## Assigned task:
Show each line of the records below where the word "progress" occurs.

## Source records:
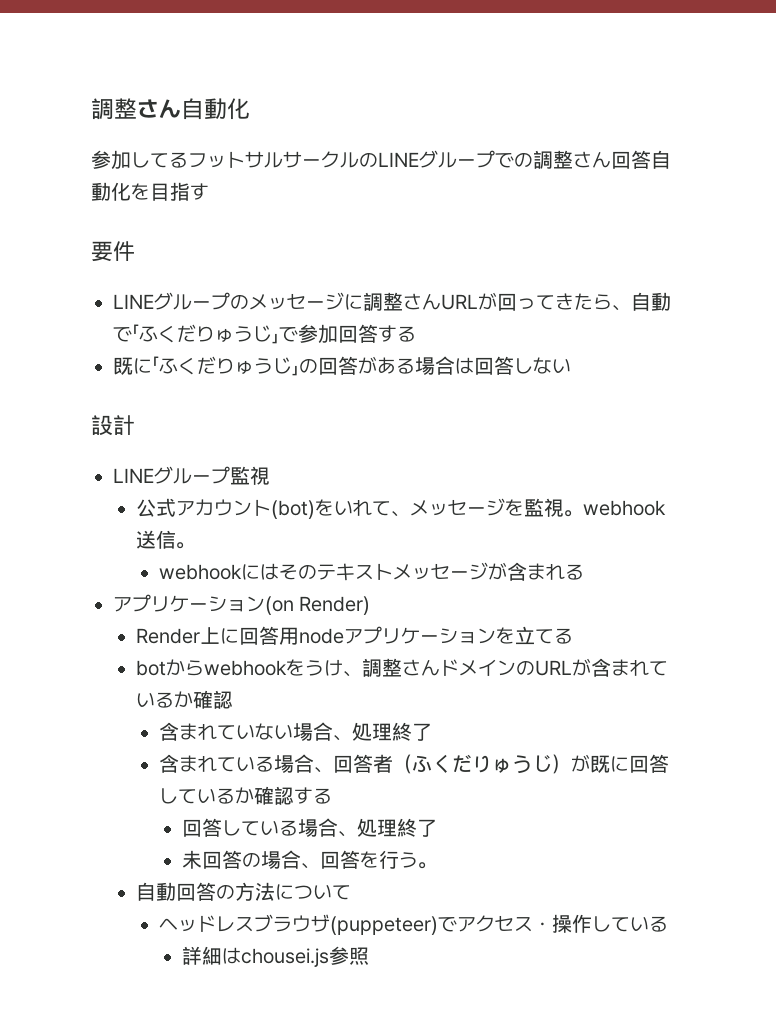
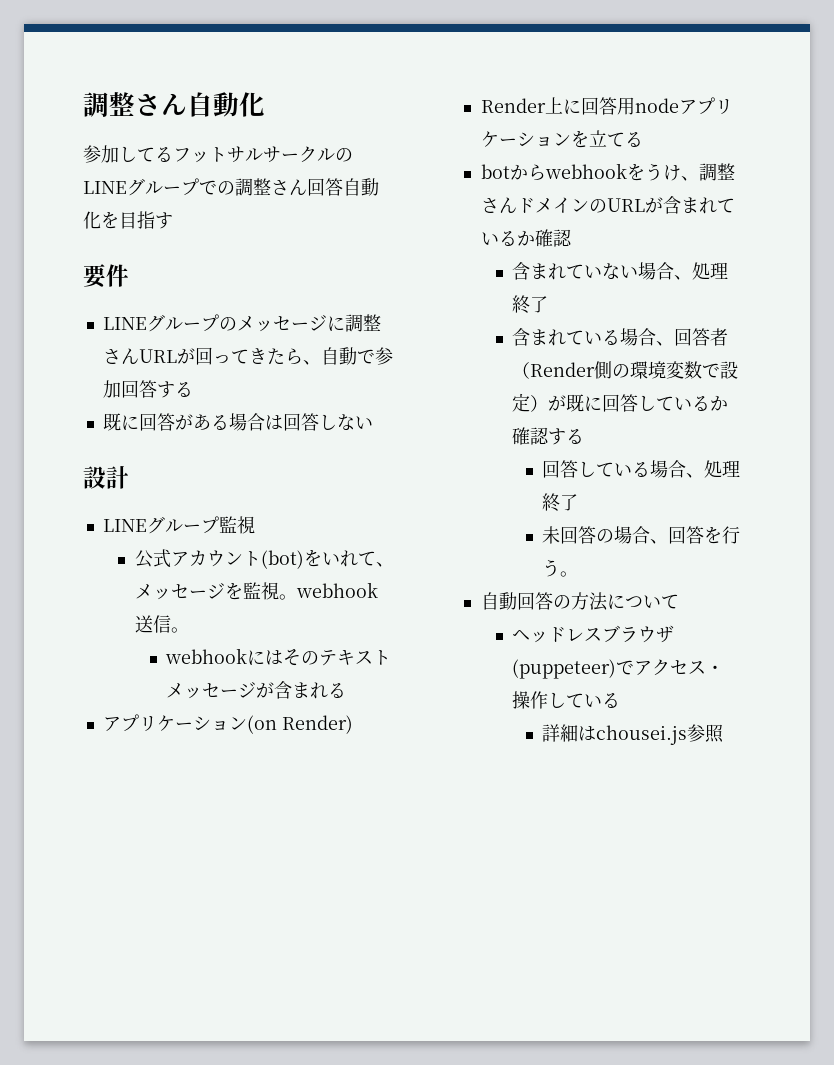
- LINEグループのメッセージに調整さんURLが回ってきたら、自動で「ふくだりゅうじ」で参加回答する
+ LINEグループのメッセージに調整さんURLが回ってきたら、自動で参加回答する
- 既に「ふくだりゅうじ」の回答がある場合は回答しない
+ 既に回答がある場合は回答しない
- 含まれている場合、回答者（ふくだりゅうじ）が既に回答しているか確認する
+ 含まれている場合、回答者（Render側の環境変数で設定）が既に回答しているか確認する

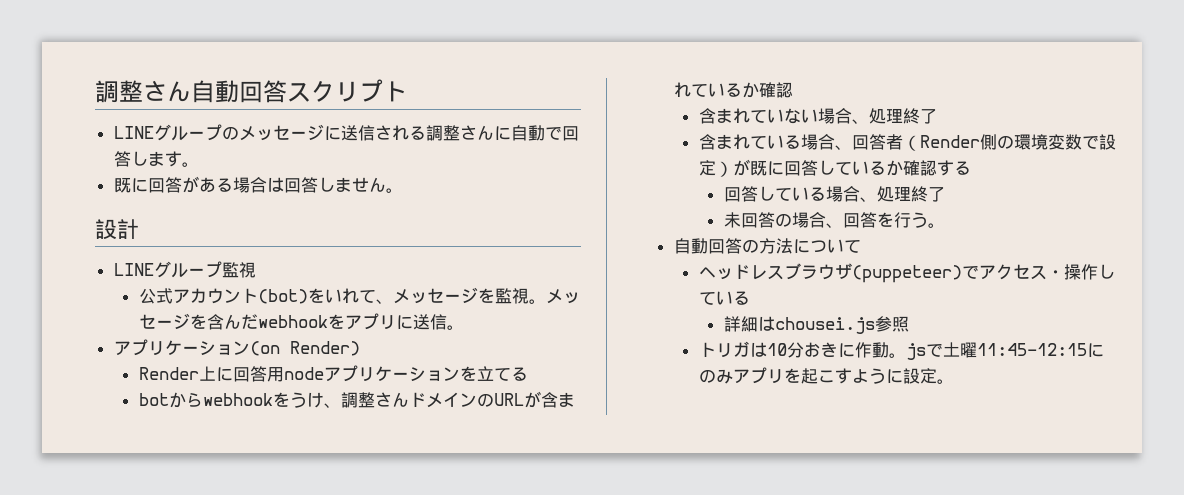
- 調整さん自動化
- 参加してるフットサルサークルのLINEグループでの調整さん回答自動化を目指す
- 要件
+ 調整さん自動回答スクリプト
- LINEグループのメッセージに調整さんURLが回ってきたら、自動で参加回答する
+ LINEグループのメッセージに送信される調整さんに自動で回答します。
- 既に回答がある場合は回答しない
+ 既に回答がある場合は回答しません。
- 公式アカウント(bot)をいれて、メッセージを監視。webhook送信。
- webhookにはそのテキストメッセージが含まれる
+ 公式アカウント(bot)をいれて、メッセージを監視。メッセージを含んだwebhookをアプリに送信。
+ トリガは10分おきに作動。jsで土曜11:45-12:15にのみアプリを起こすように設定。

--

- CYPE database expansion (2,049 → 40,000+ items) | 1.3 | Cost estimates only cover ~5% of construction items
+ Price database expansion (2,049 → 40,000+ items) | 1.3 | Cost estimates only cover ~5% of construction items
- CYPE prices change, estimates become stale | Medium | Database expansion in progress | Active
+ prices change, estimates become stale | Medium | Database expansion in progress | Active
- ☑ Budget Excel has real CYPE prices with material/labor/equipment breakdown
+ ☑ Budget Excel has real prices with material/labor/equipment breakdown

## Response:
- CYPE prices change, estimates become stale | Medium | Database expansion in progress | Active
+ prices change, estimates become stale | Medium | Database expansion in progress | Active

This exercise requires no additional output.